I only know Burnside’s work through his considerable reputation, as both a novelist and poet. The poems he read (including a long narrative poem about hunting a deer that made me recall, in a pleasurable fashion, Faulkner’s story ‘The Bear’) were mostly from his forthcoming collection, The Hunt in the Forest. In all of them the language seemed vital, rooted in landscape and its traditions (not least those of how we represent and imagine it).
Were this not enough, I also attended the launch of the Edinburgh International Book Festival this morning, held amidst the grandiosity of the Signet Library.

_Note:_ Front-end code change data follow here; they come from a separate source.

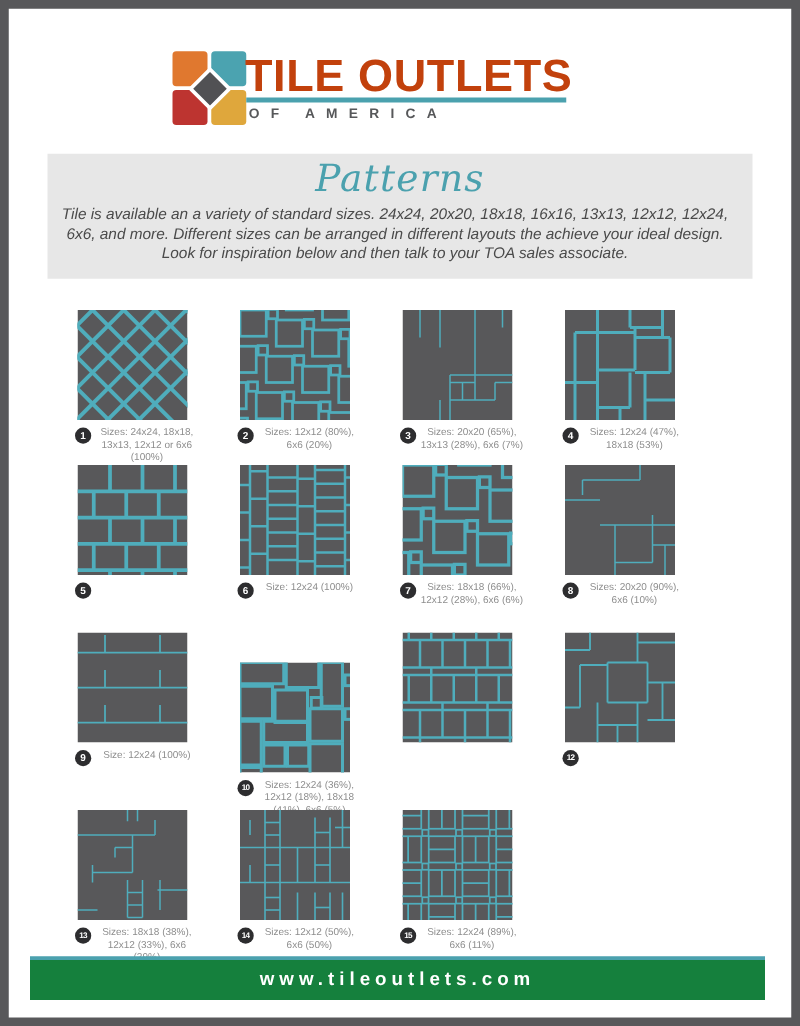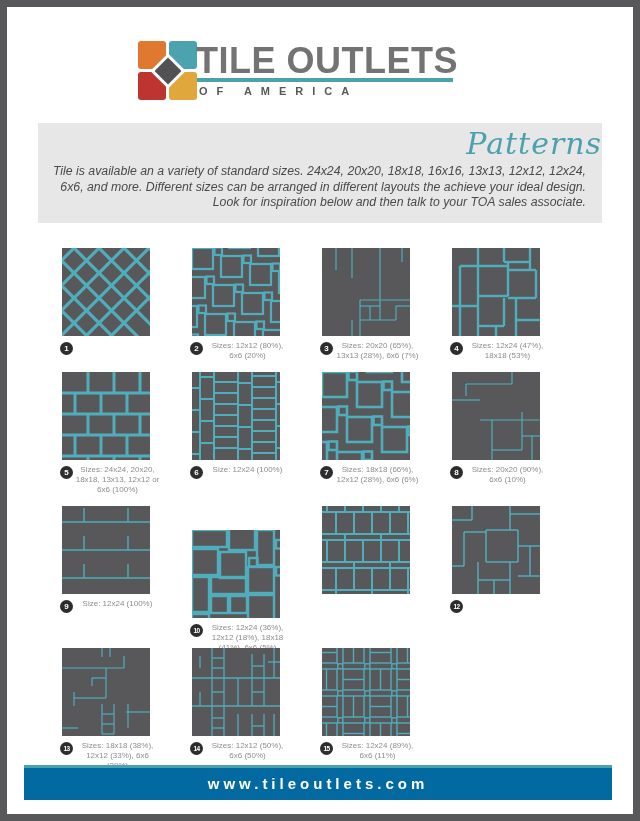"TILE OUTLETS" .brand-top { color: #737373 -> #c2410c }
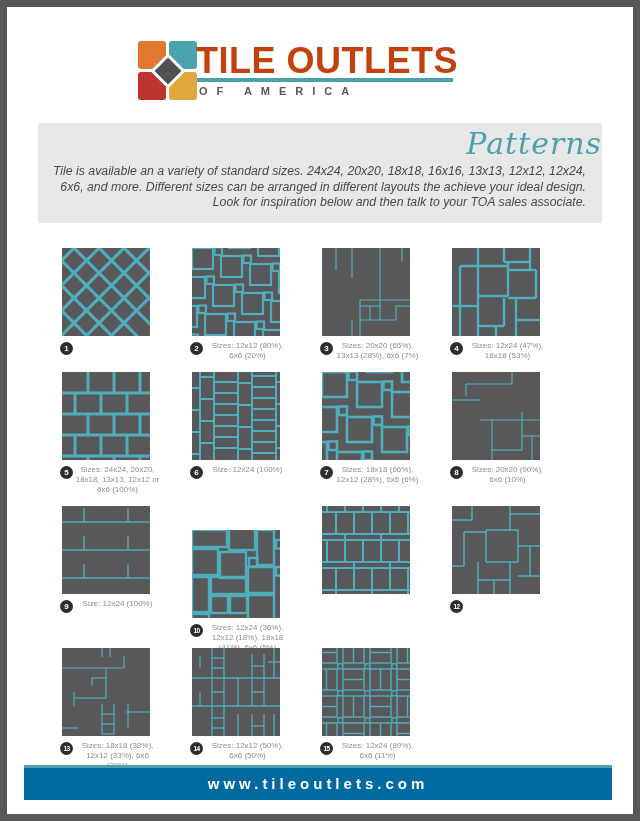"Patterns" .intro { text-align: right -> center }
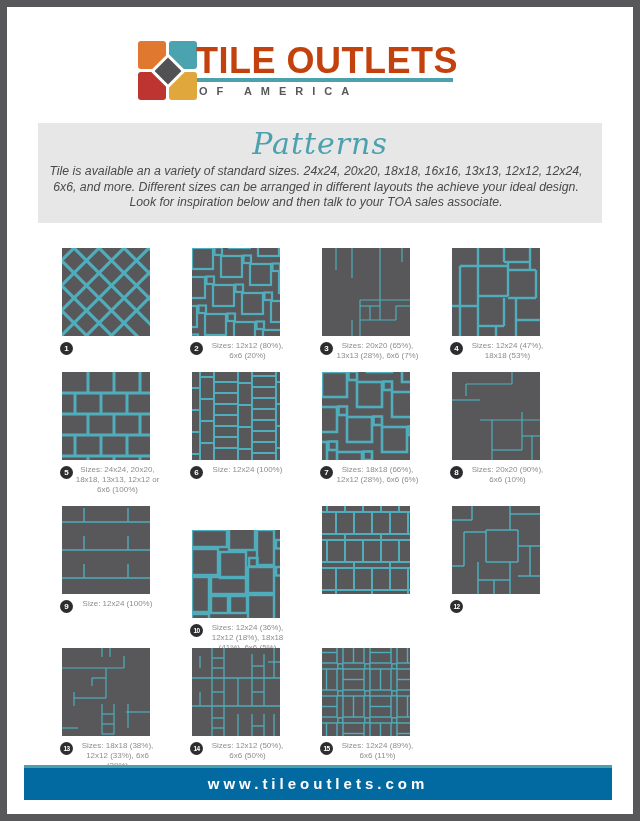"Sizes: 24x24, 18x18, 13x13, 12x12" div.cap-text { html: none -> <div>Sizes: 24x24, 18x18, 13x13, 12x12 or 6x6 (100%)</div> }
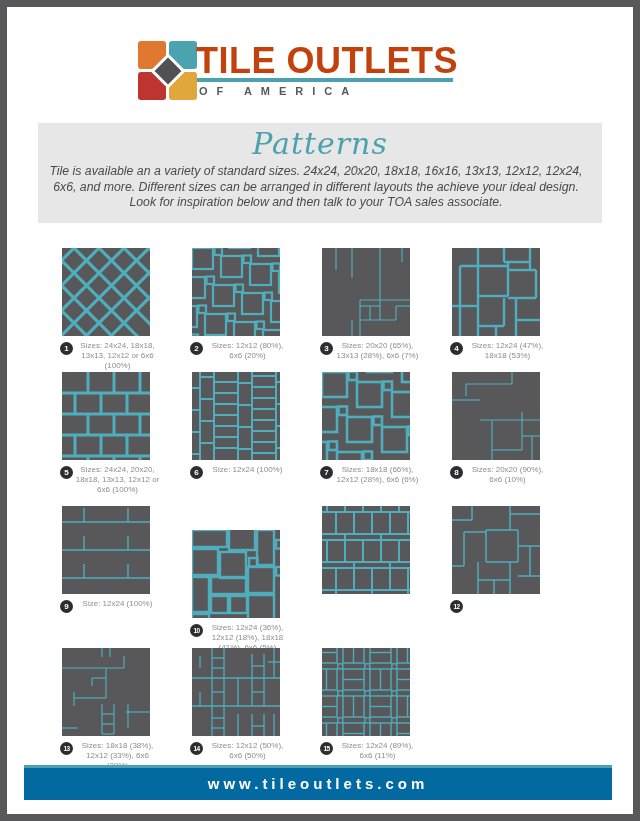"Sizes: 24x24, 20x20, 18x18, 13x13," div.cap-text { html: <div>Sizes: 24x24, 20x20, 18x18, 13x13, 12x12 or 6x6 (100%)</div> -> none }
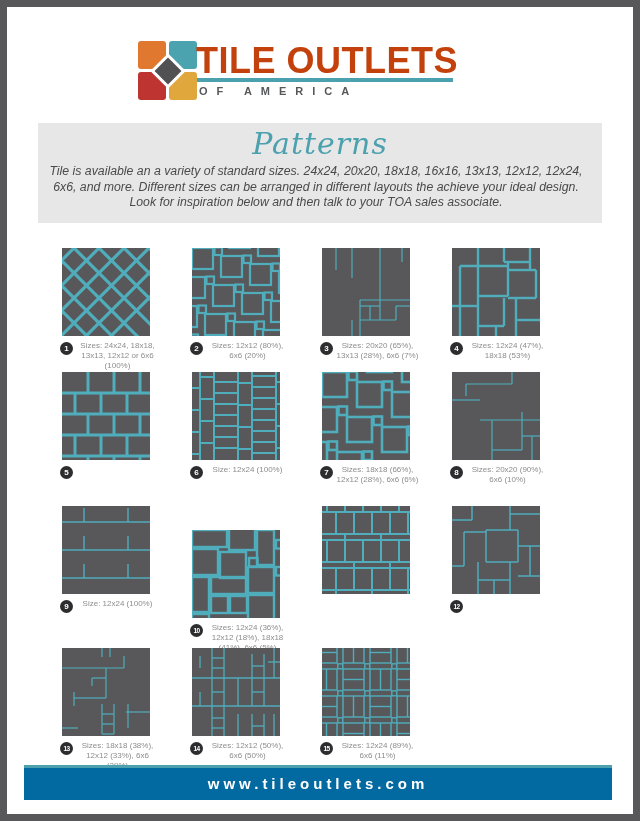"www.tileoutlets.com" .footer-bar { background: #0369a1 -> #15803d }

Champagne was consumed. Some items were received. One of which was the new Granta (106), which continues to improve under the editorship of John Freeman (by which I mean that it features more interesting writers, as well as being willing to print work like Chris Ware’s (you will want to zoom in on this:
Issue 107 also promises to be good, with pieces by Kenzaburo Oe and (gasp) William T. Vollmann.
Now it is the afternoon; the fizz has consented to fade. It was very nice to go out. Shall try it again next year.